Kungas looked at him. As always, his face showed nothing. But there might have been just a trace of humor in his words:

"You could always go back to work for Venandakatra. He never took any personal risks."

Kanishka shut up.

As he and Nanda Lal walked out of the palace that evening, Belisarius found that a palanquin had already been brought up to convey them to the Great Lady Holi's barge. The palanquin was festooned with the red and gold pennants of the dynasty. The pennants alone guaranteed that all would give way to the palanquin, wherever it went in the teeming capital. But they were hardly necessary. The forty Ye-tai bodyguards who rode before the palanquin would cheerfully trample anyone so foolish as to get in the way. And the palanquin itself, toted by no less than twelve slaves, looked solid and heavy enough to crush an elephant.

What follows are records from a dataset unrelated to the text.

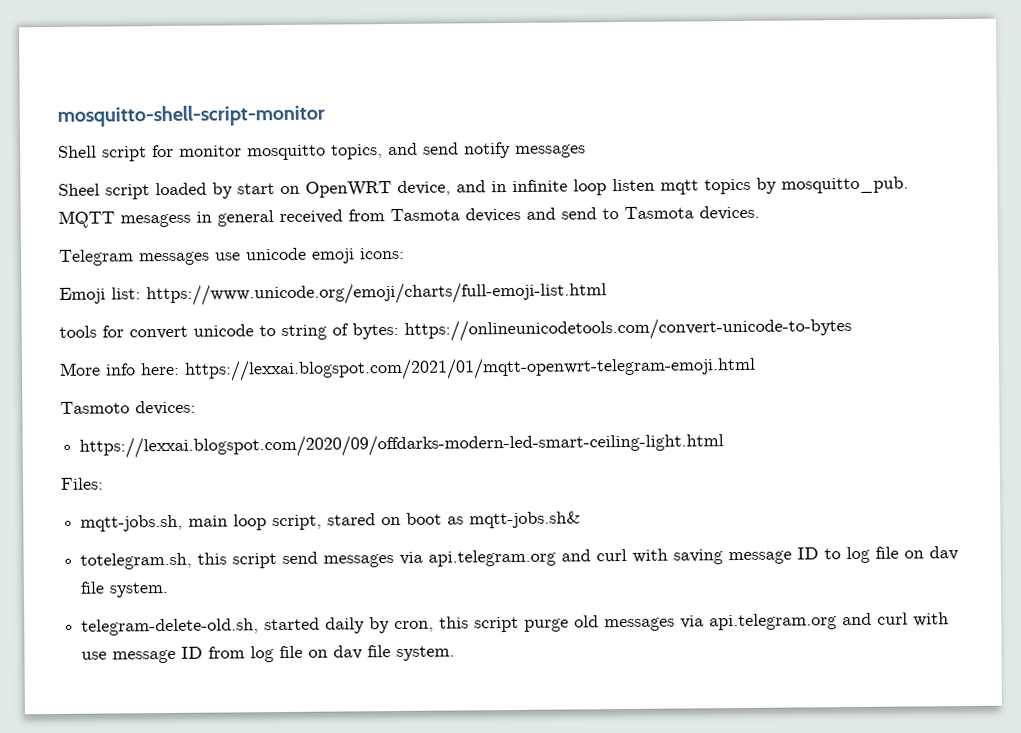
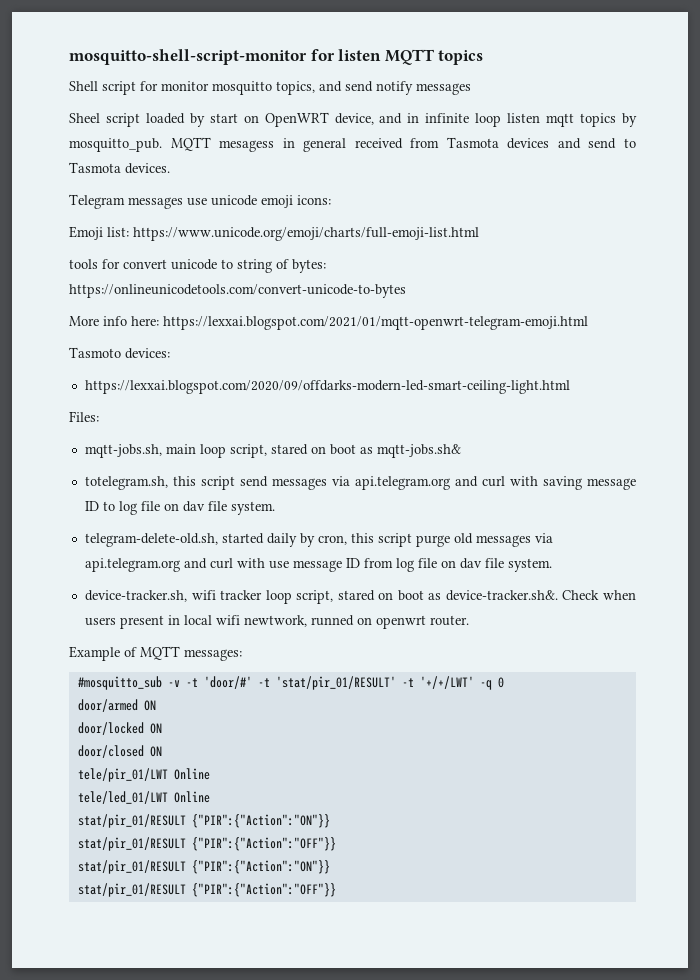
- mosquitto-shell-script-monitor
+ mosquitto-shell-script-monitor for listen MQTT topics
+ device-tracker.sh, wifi tracker loop script, stared on boot as device-tracker.sh&. Check when users present in local wifi newtwork, runned on openwrt router.
+ Example of MQTT messages:
+ #mosquitto_sub -v -t 'door/#' -t 'stat/pir_01/RESULT' -t '+/+/LWT' -q 0
+ door/armed ON
+ door/locked ON
+ door/closed ON
+ tele/pir_01/LWT Online
+ tele/led_01/LWT Online
+ stat/pir_01/RESULT {"PIR":{"Action":"ON"}}
+ stat/pir_01/RESULT {"PIR":{"Action":"OFF"}}
+ stat/pir_01/RESULT {"PIR":{"Action":"ON"}}
+ stat/pir_01/RESULT {"PIR":{"Action":"OFF"}}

"Quite an entourage," he murmured. "Does she really insist on so many bodyguards?"

Nanda Lal shook his head.

"As it happens, the Great Lady is petrified by armed strangers anywhere in the vicinity of her barge. She maintains her own special security force. She does not even trust the imperial bodyguard." The spymaster pointed to the red-and-gold uniformed Ye-tai. "Only four of these men will be allowed to remain after we arrive."

The journey to the barge was quite brief. The wharves where the Malwa empire's highest nobility maintained their pleasure barges were less than half a mile from the Grand Palace. Once they climbed out of the palanquin, Belisarius found himself almost goggling at the Great Lady Holi's barge.